[Given data — start]
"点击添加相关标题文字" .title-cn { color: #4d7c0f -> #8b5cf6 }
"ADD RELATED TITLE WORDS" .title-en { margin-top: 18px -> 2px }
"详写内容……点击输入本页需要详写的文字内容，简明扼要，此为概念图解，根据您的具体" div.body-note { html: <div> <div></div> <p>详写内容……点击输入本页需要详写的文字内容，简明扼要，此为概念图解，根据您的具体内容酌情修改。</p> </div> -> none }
[Given data — finish]
[Given data — start]
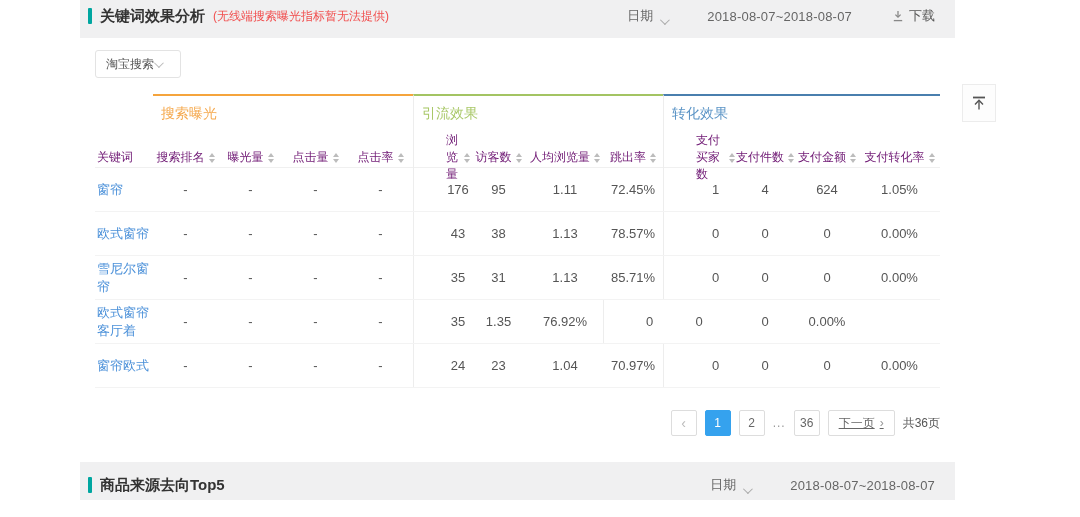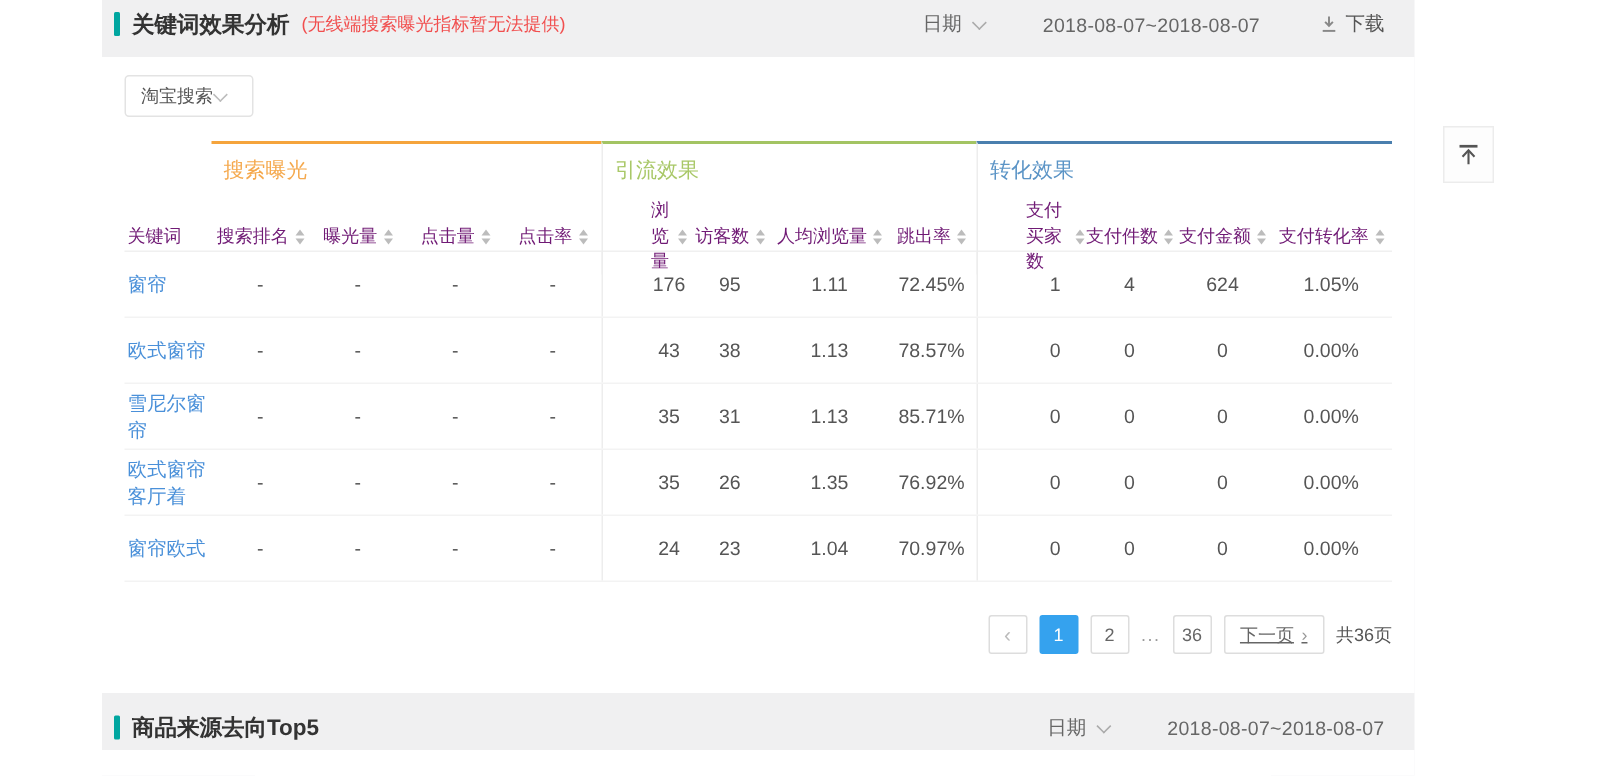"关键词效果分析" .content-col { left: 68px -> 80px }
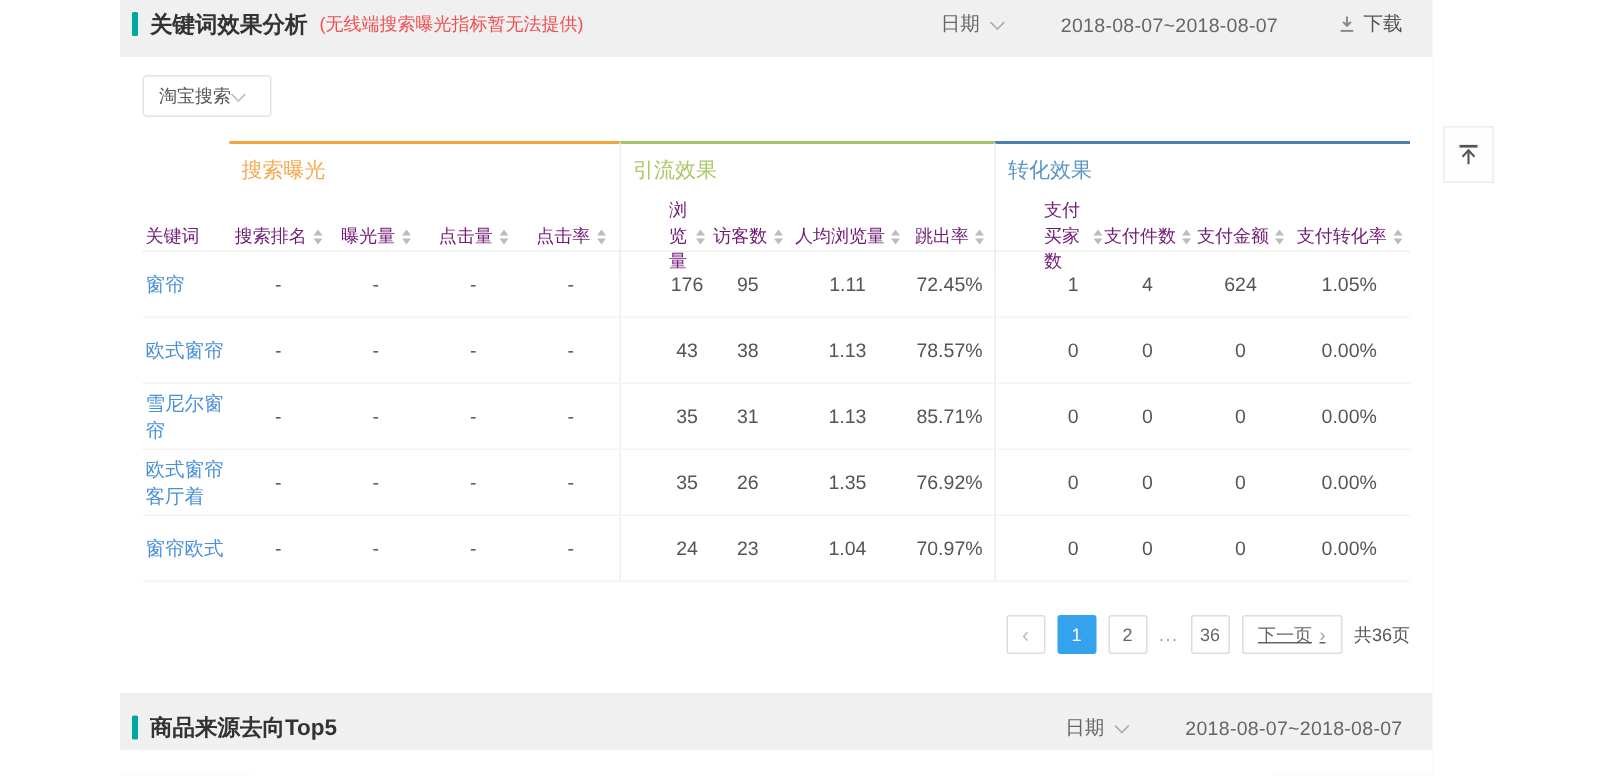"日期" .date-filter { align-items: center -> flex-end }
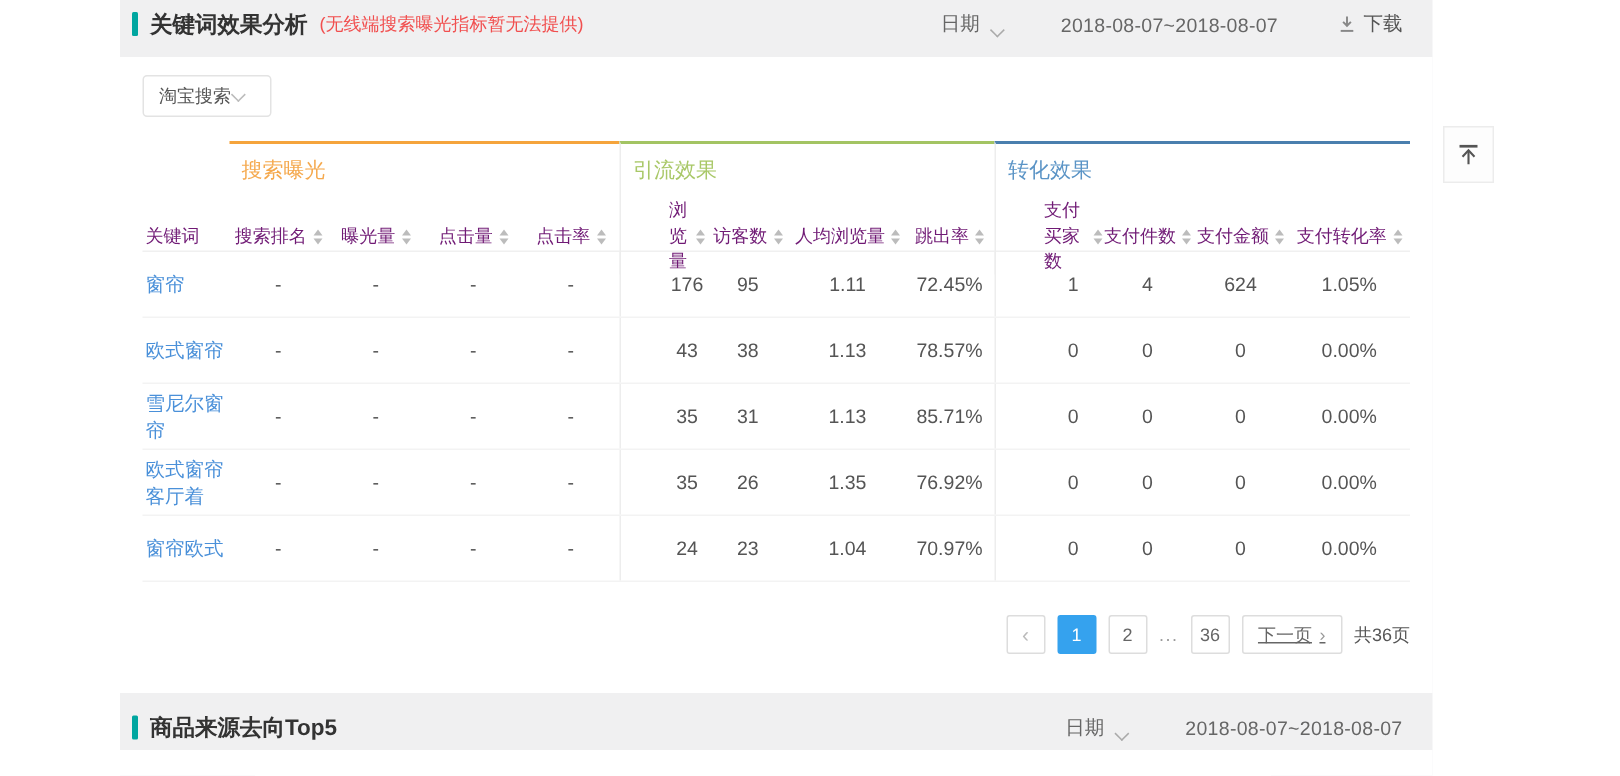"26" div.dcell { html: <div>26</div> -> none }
[Given data — finish]
Filter the records above, keeping each line that contains the word "title".

"点击添加相关标题文字" .title-cn { color: #4d7c0f -> #8b5cf6 }
"ADD RELATED TITLE WORDS" .title-en { margin-top: 18px -> 2px }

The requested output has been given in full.